Data Science newsletter – October 27, 2017

Newsletter features journalism, research papers, events, tools/software, and jobs for October 27, 2017

GROUP CURATION: N/A

 
 
Data Science News



Amazon Deepens Ties With German AI Hub

Handelsblatt Global, Barbara Gillmann Barbara Gillmann


from

Not to be outdone by Google’s latest advances in artificial intelligence, online retailing giant Amazon says it has partnered with the Max Planck Institute for Intelligent Systems, a leading AI research center in Germany.

According to details obtained by Handelsblatt, Amazon will pump nearly €2 million ($2.35 million) into the institute’s work on artificial intelligence and robotics. But the Seattle-based company is also going a step further: It plans to build its own research outfit in the southwest German city of Tübingen, where it will directly employ 100 scientists.


Caltech opens a drone lab, with big ideas to improve how robots work with humans

Los Angeles Times, Rosanna Xia


from

Caltech opened its new Center for Autonomous Systems and Technologies (CAST), where scientists hope to make these kinds of technological leaps.

The goal is to improve the ability of drones and robots to think and react independently. The more that happens, the more they will be able to help humans gather big data, respond to disasters and explore space, the deepest parts of the ocean and other unreachable corners of the world.


Company Data Science News

NuTonomy, a self-driving car company based in Boston, was acquired by automotive parts company Delphi. Delphi paid $450 million for the start-up that spun out of MIT in 2013.

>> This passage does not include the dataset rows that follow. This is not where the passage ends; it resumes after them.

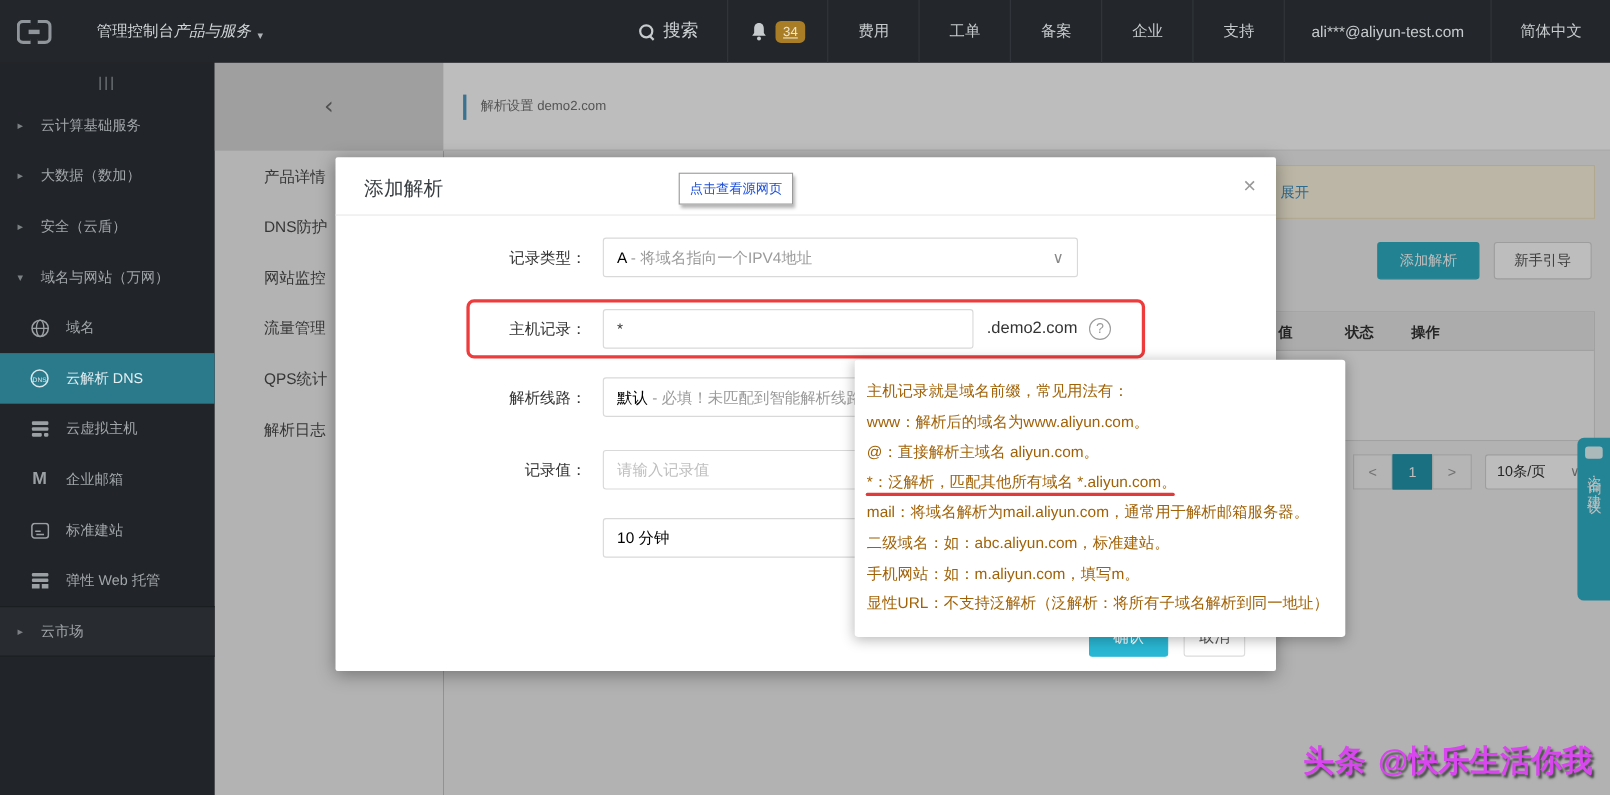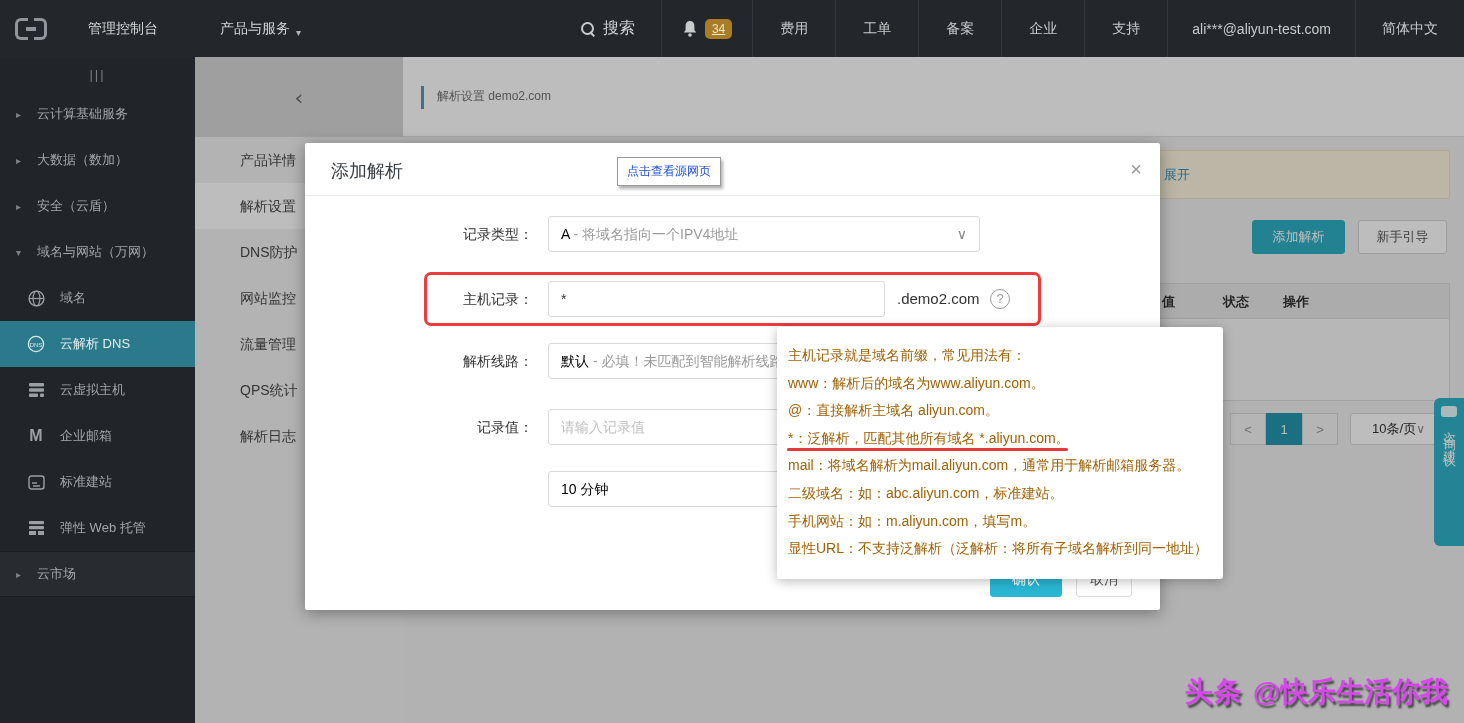--- a/index.html
+++ b/index.html
@@ -18,7 +18,7 @@
   .logo-mark .dash { position:absolute; left:11px; top:9px; width:10px; height:4px; background:#8f959b; }
   .nav-link { font-size:14px; color:#d2d6d9; cursor:pointer; }
   .nav-console { margin-left:26px; }
-  .nav-products { margin-left:62px; display:flex; align-items:flex-end; gap:6px; }
+  .nav-products { display:flex; align-items:flex-end; gap:6px;font-style:italic; }
   .caret-down { font-size:10px; color:#aeb3b7; }
   .nav-spacer { flex:1; }
   .nav-search { display:flex; align-items:center; gap:8px; padding:0 26px; height:57px; cursor:pointer; }

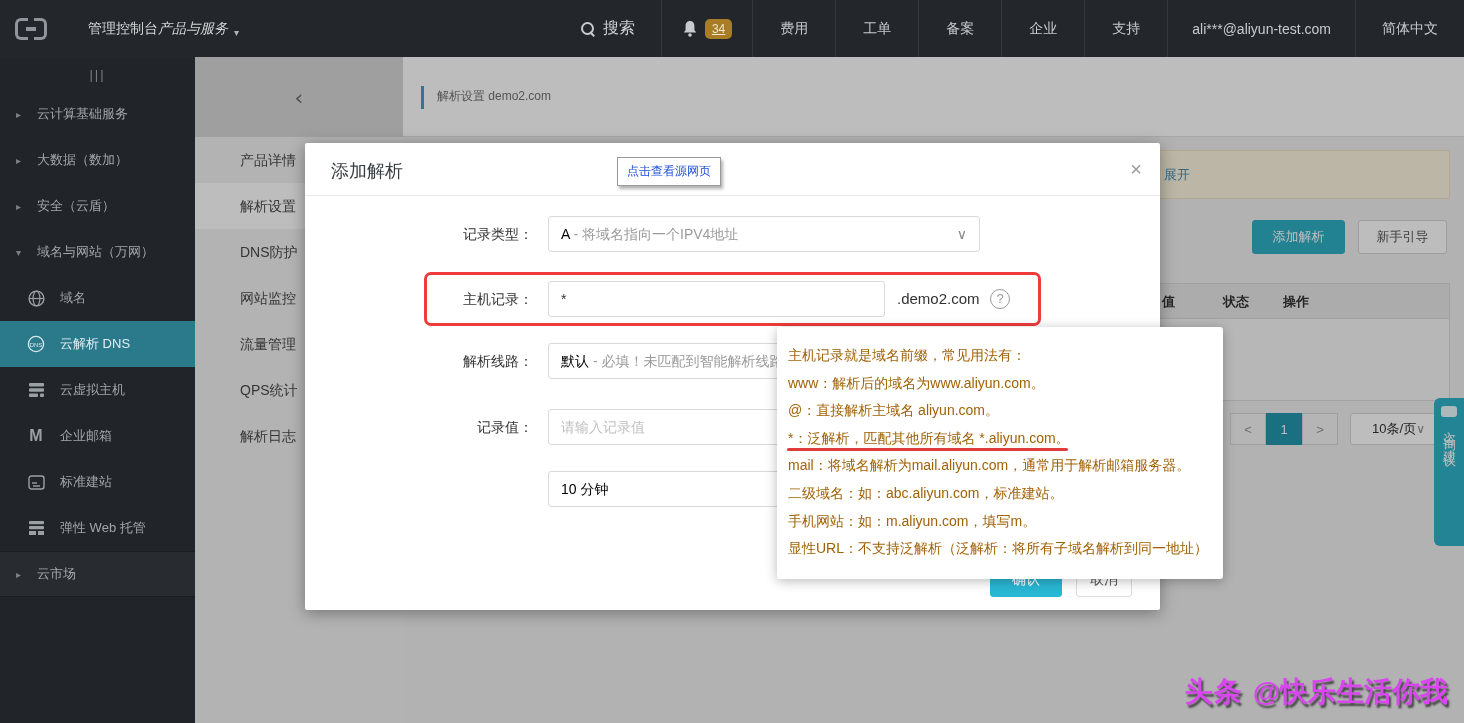--- a/index.html
+++ b/index.html
@@ -273,7 +273,6 @@
     <span class="back-chevron">‹</span>
   </div>
   <div class="subnav-item">产品详情</div>
-  <div class="subnav-item active">解析设置</div>
   <div class="subnav-item">DNS防护</div>
   <div class="subnav-item">网站监控</div>
   <div class="subnav-item">流量管理</div>

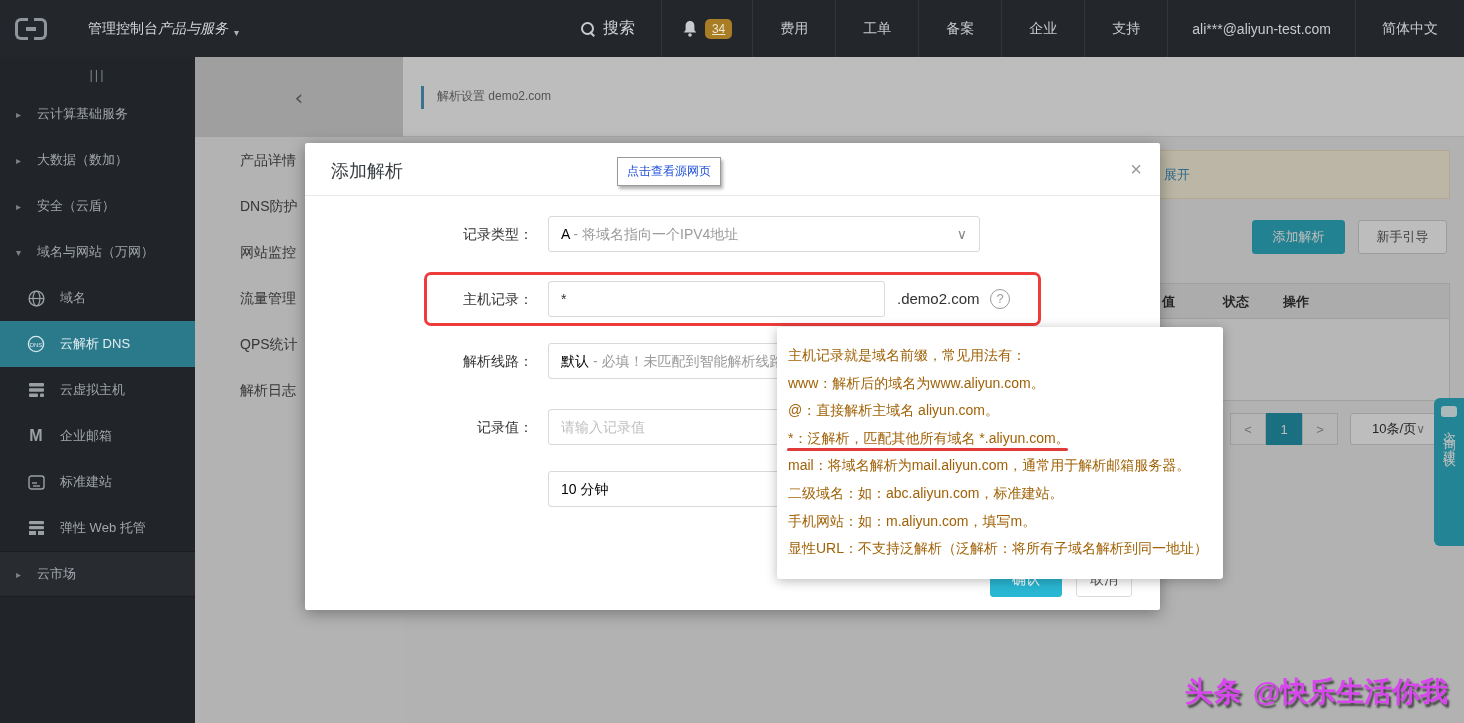--- a/index.html
+++ b/index.html
@@ -89,7 +89,7 @@
   .page-box.current { background:#2496ad; border-color:#2496ad; color:#fff; }
   .page-size { position:absolute; left:947px; top:356px; width:97px; height:32px; background:#fff;
     border:1px solid #d6d6d6; border-radius:3px; display:flex; align-items:center;
-    justify-content:center; padding:0 10px; font-size:13px; color:#333; cursor:pointer; }
+    justify-content:space-between; padding:0 10px; font-size:13px; color:#333; cursor:pointer; }
   .chev { color:#888; font-size:12px; }
   .feedback-tab { position:absolute; left:1031px; top:341px; width:30px; height:148px;
     background:#2fb3c9; border-radius:6px 0 0 6px; color:#fff; display:flex; flex-direction:column;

Salaries for talented machine learning, NLP, and other deep data science people are reportedly hovering between $300,000 and $500,000. Of course, those salaries are only for top talent. The average data science salary is a healthy $150,000 or so, which is good, but not stratospheric. The challenge with such high salaries for those at the forefront of the field is that it can get hard to keep talented people working in academia. Next week I’ll have an article about brainpool.ai, a London-based start-up planning to launch in New York and Montreal that offers lucrative, flexible, project-based work to talented data scientists who may also be keeping their toes in the academic pool. Or not. Some of them make an income winning Kaggle competitions.
Stitch Fix is preparing for an IPO, which requires bankers to establish a valuation for the company. Were it to be considered a retailer, it might be valued at around 1.4 times estimated 2017 sales. But, if it is considered an ecommerce company, its valuation would be much higher, at around 4.4 times 2017 sales. This is part of the reason why so many companies looking to IPO have an incentive to call themselves tech companies, even if they mostly sell consumer goods like razors, clothing, and mayonaise.



Terah Lyons a former Obama administration staffer has been hired to head up the Partnership for AI, a group backed by founding companies Facebook, Amazon, Google, Microsoft, and IBM. Immediately prior to this appointment Lyons was a Mozilla Foundation fellow. Her work will continue to investigate the impact of AI on the economy and society.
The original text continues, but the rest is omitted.